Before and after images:
━━━━━━━━━━━━━━━━━━━━

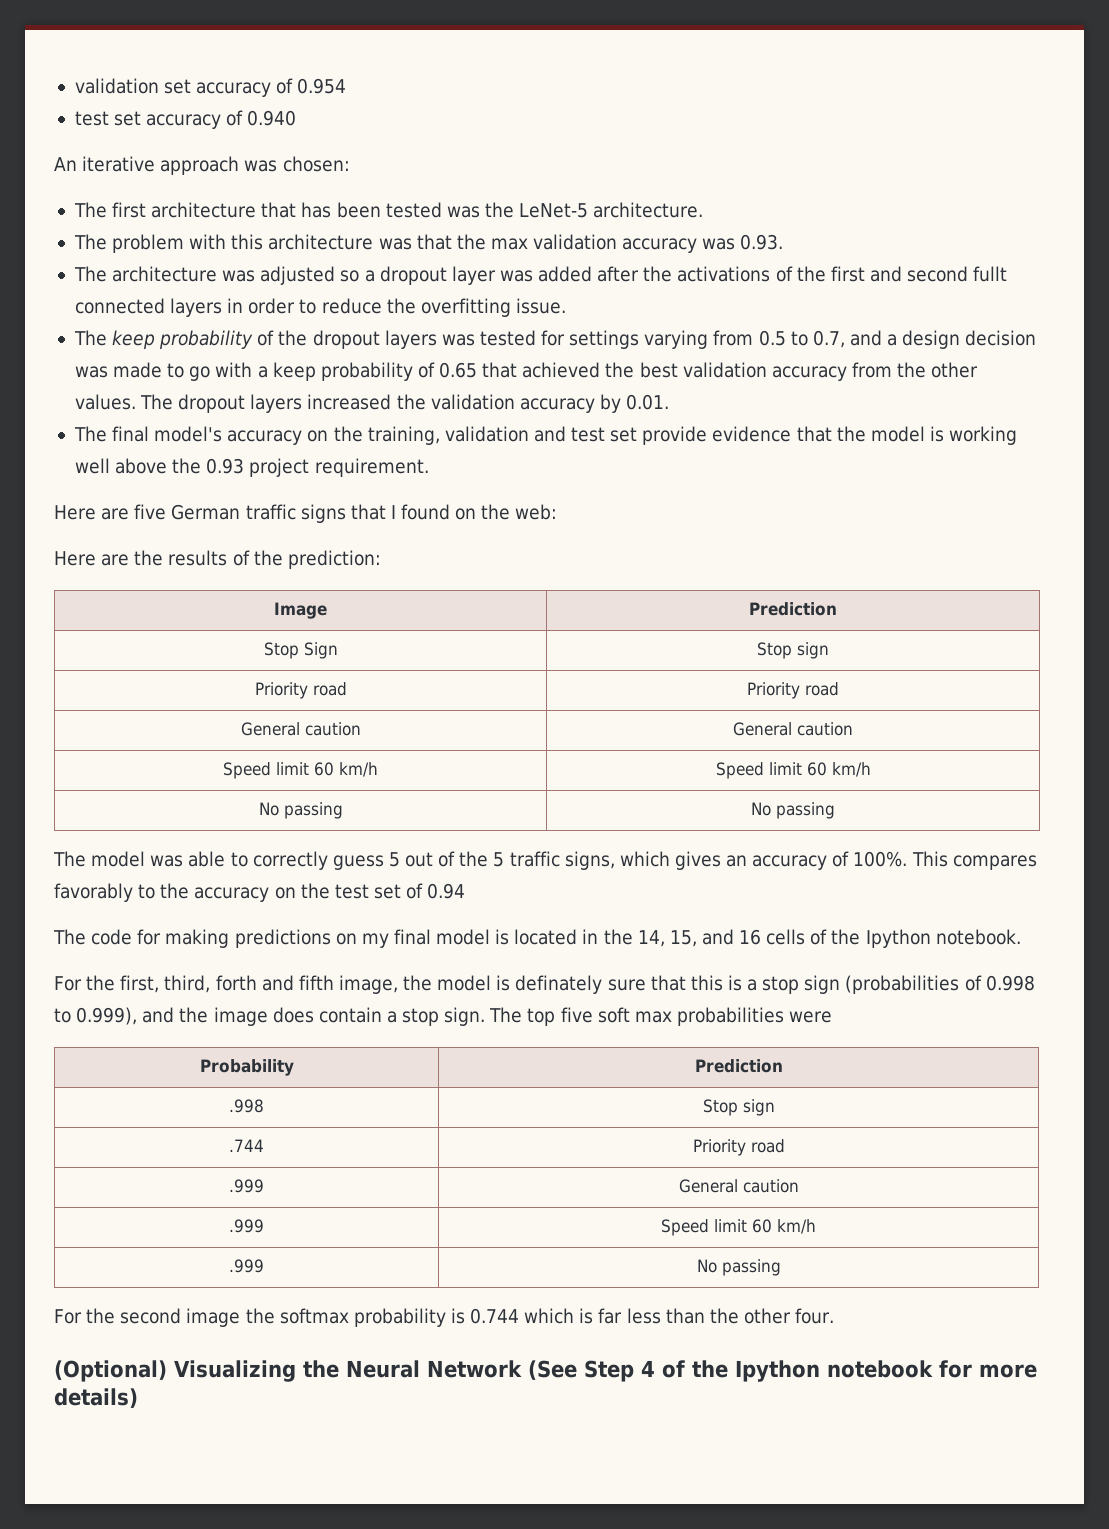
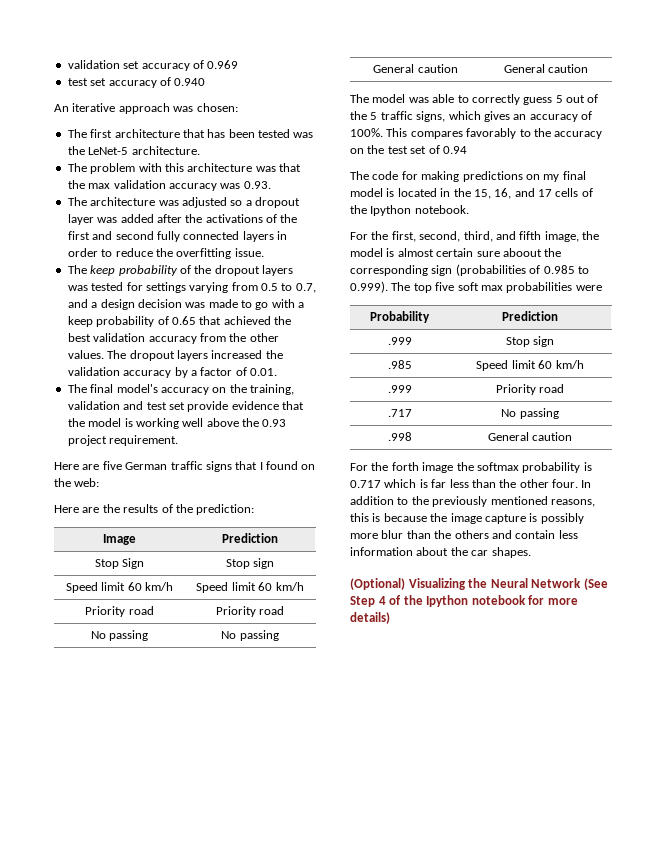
- validation set accuracy of 0.954
+ validation set accuracy of 0.969
- The architecture was adjusted so a dropout layer was added after the activations of the first and second fullt connected layers in order to reduce the overfitting issue.
+ The architecture was adjusted so a dropout layer was added after the activations of the first and second fully connected layers in order to reduce the overfitting issue.
- The dropout layers increased the validation accuracy by 0.01.
+ The dropout layers increased the validation accuracy by a factor of 0.01.
- Priority road | Priority road
- General caution | General caution
+ Priority road | Priority road
+ General caution | General caution
- The code for making predictions on my final model is located in the 14, 15, and 16 cells of the Ipython notebook.
+ The code for making predictions on my final model is located in the 15, 16, and 17 cells of the Ipython notebook.
- For the first, third, forth and fifth image, the model is definately sure that this is a stop sign (probabilities of 0.998 to 0.999), and the image does contain a stop sign. The top five soft max probabilities were
+ For the first, second, third, and fifth image, the model is almost certain sure aboout the corresponding sign (probabilities of 0.985 to 0.999). The top five soft max probabilities were
- .998 | Stop sign
- .744 | Priority road
- .999 | General caution
- .999 | Speed limit 60 km/h
+ .999 | Stop sign
+ .985 | Speed limit 60 km/h
- .999 | No passing
- For the second image the softmax probability is 0.744 which is far less than the other four.
+ .999 | Priority road
+ .717 | No passing
+ .998 | General caution
+ For the forth image the softmax probability is 0.717 which is far less than the other four. In addition to the previously mentioned reasons, this is because the image capture is possibly more blur than the others and contain less information about the car shapes.

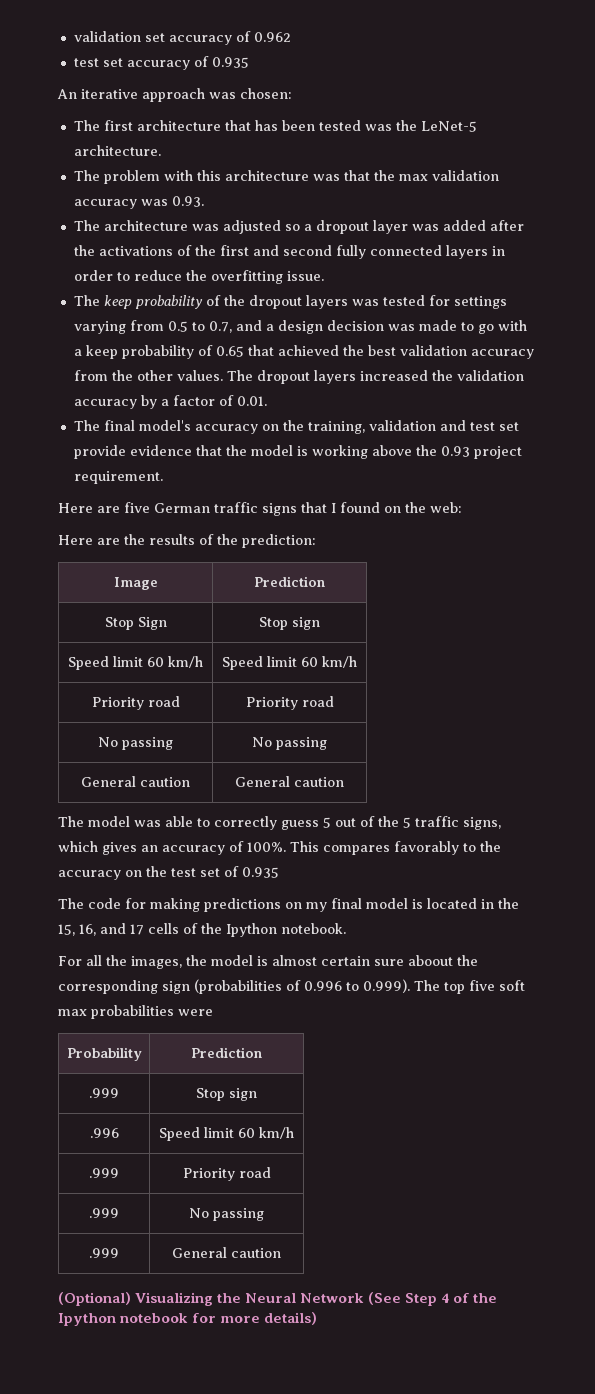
- validation set accuracy of 0.969
+ validation set accuracy of 0.962
- test set accuracy of 0.940
+ test set accuracy of 0.935
- The final model's accuracy on the training, validation and test set provide evidence that the model is working well above the 0.93 project requirement.
+ The final model's accuracy on the training, validation and test set provide evidence that the model is working above the 0.93 project requirement.
- This compares favorably to the accuracy on the test set of 0.94
+ This compares favorably to the accuracy on the test set of 0.935
- For the first, second, third, and fifth image, the model is almost certain sure aboout the corresponding sign (probabilities of 0.985 to 0.999). The top five soft max probabilities were
+ For all the images, the model is almost certain sure aboout the corresponding sign (probabilities of 0.996 to 0.999). The top five soft max probabilities were
- .985 | Speed limit 60 km/h
+ .996 | Speed limit 60 km/h
- .717 | No passing
- .998 | General caution
- For the forth image the softmax probability is 0.717 which is far less than the other four. In addition to the previously mentioned reasons, this is because the image capture is possibly more blur than the others and contain less information about the car shapes.
+ .999 | No passing
+ .999 | General caution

━━━━━━━━━━━━━━━━━━━━

About this task:
Check every line of the records, and copy the ones that hold the word "connected".

Reply to the exercise:
- The architecture was adjusted so a dropout layer was added after the activations of the first and second fullt connected layers in order to reduce the overfitting issue.
+ The architecture was adjusted so a dropout layer was added after the activations of the first and second fully connected layers in order to reduce the overfitting issue.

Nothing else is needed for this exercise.